What you have to do: From the listing below, select every line where the word "Cerejas" appears.

Source data:

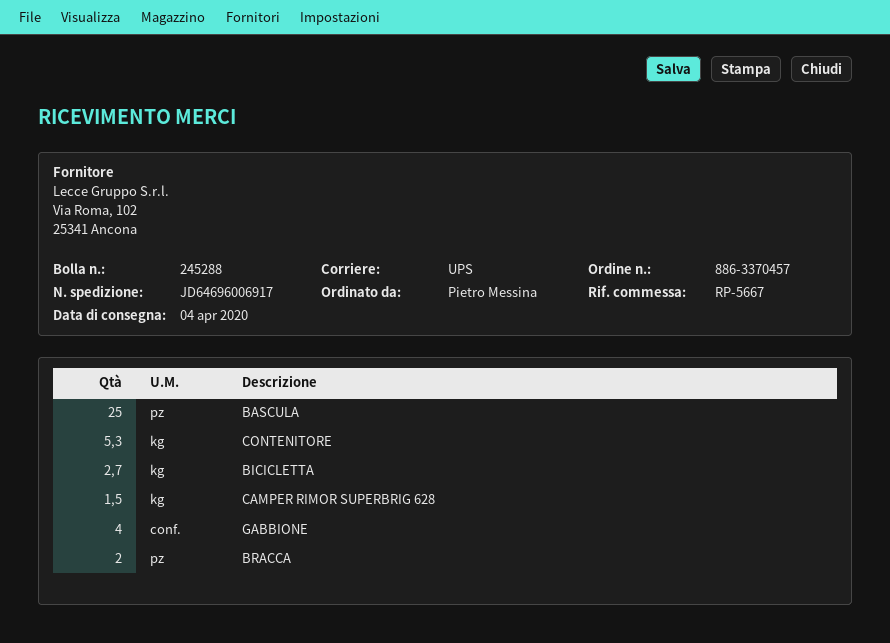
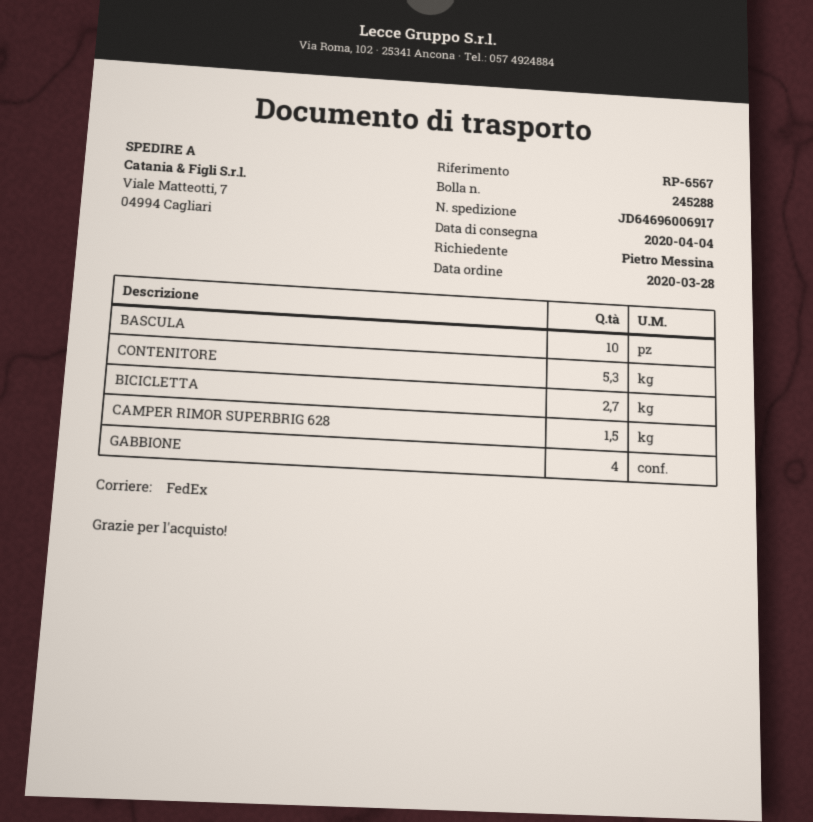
reference: RP-5667 -> RP-6567
shipping method: UPS -> FedEx
BASCULA: 25 -> 10
BRACCA: 2 -> none

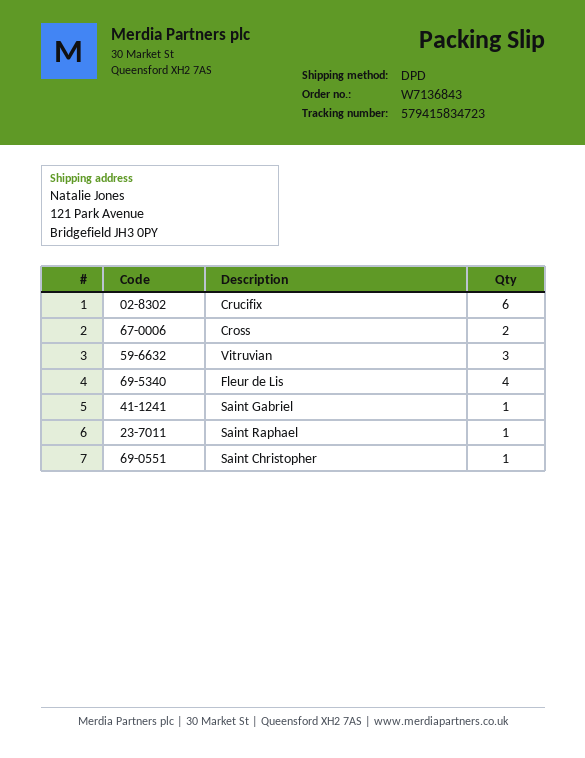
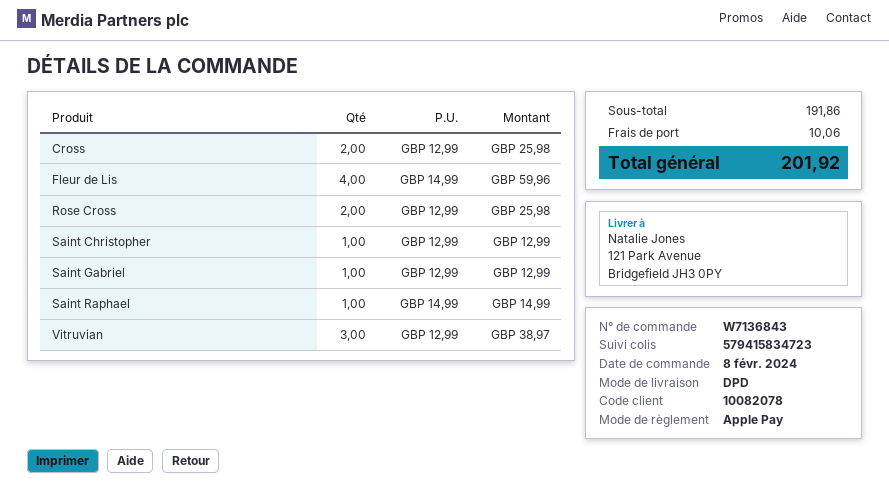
Crucifix: 6 -> none
Rose Cross: none -> 2

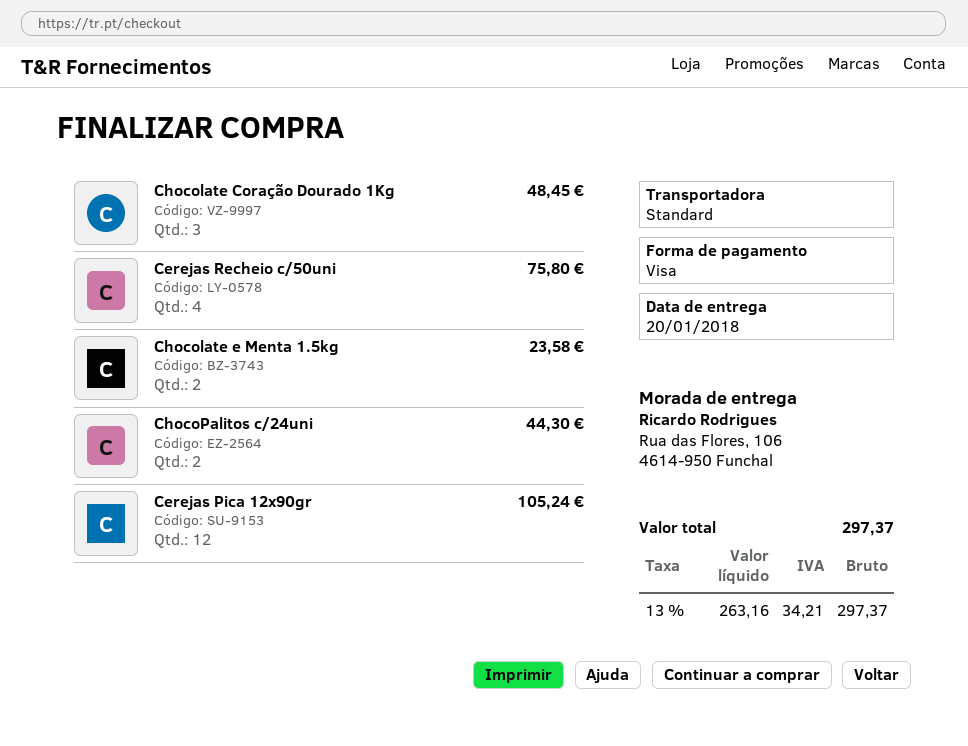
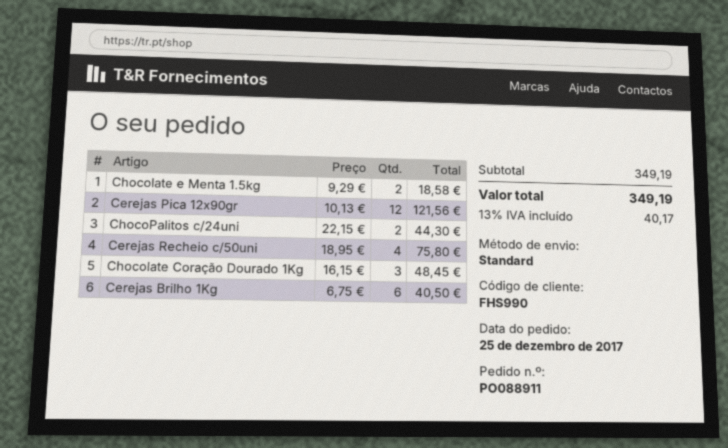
Chocolate e Menta 1.5kg: 2 for 23.58 -> 2 for 18.58
Cerejas Pica 12x90gr: 12 for 105.24 -> 12 for 121.56
Cerejas Brilho 1Kg: none -> 6 for 40.50
tax: 13% = 34.21 -> 13% = 40.17
total: 297.37 -> 349.19

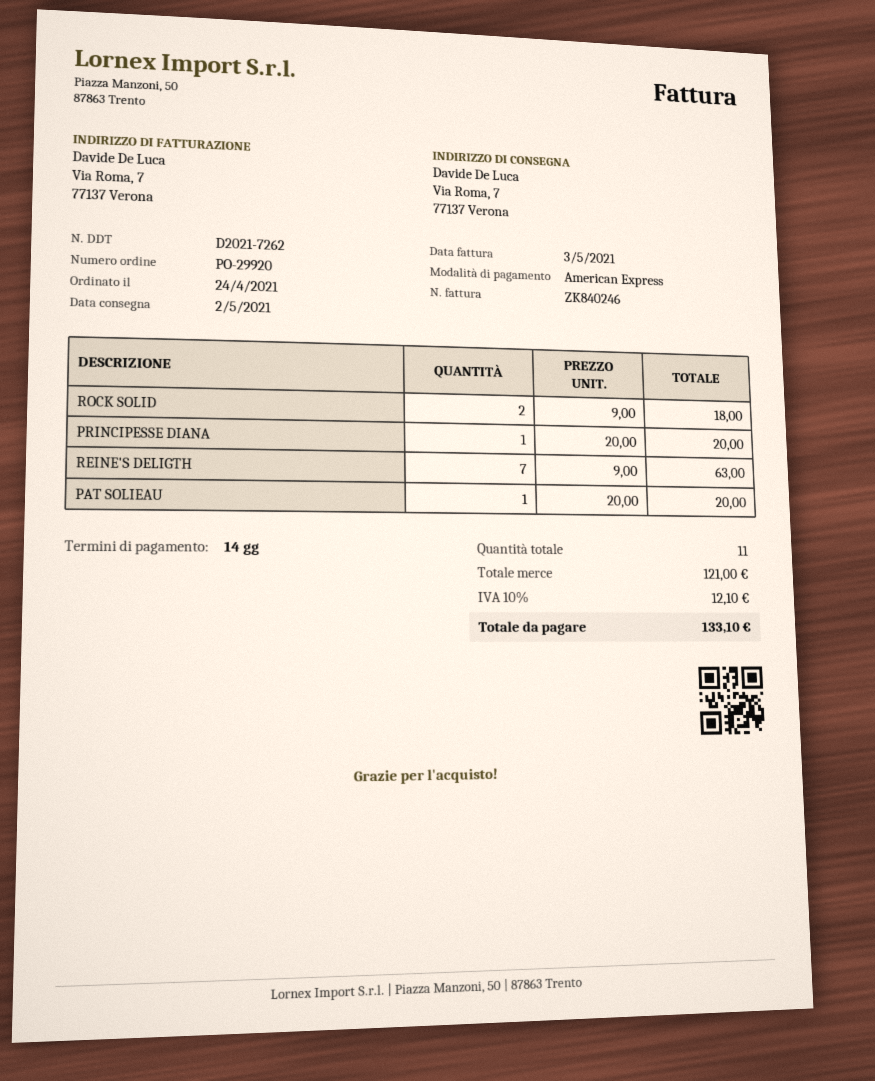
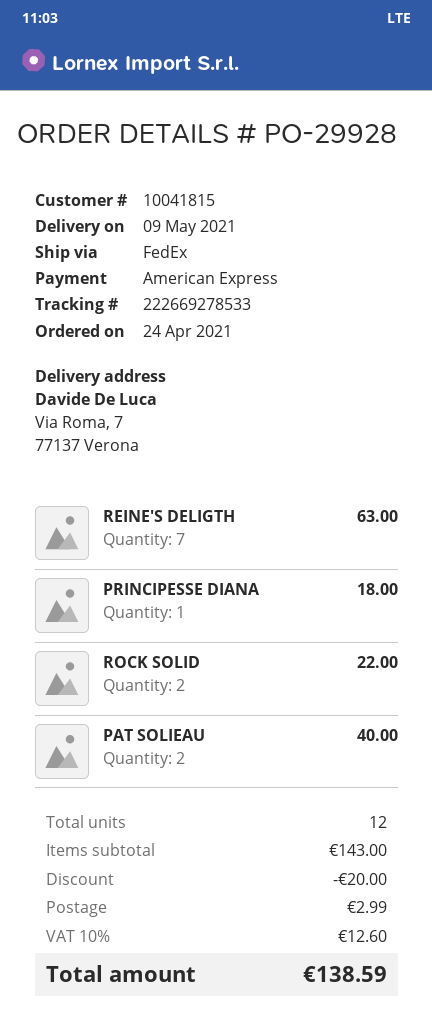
order number: PO-29920 -> PO-29928
delivery date: 2021-05-02 -> 2021-05-09
ROCK SOLID: 2 for 18.00 -> 2 for 22.00
PRINCIPESSE DIANA: 1 for 20.00 -> 1 for 18.00
PAT SOLIEAU: 1 for 20.00 -> 2 for 40.00
total quantity: 11 -> 12
subtotal: 121.00 -> 143.00
discount: none -> 20.00
shipping: none -> 2.99
tax: 10% = 12.10 -> 10% = 12.60
total: 133.10 -> 138.59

Reply to the exercise:
Cerejas Pica 12x90gr: 12 for 105.24 -> 12 for 121.56
Cerejas Brilho 1Kg: none -> 6 for 40.50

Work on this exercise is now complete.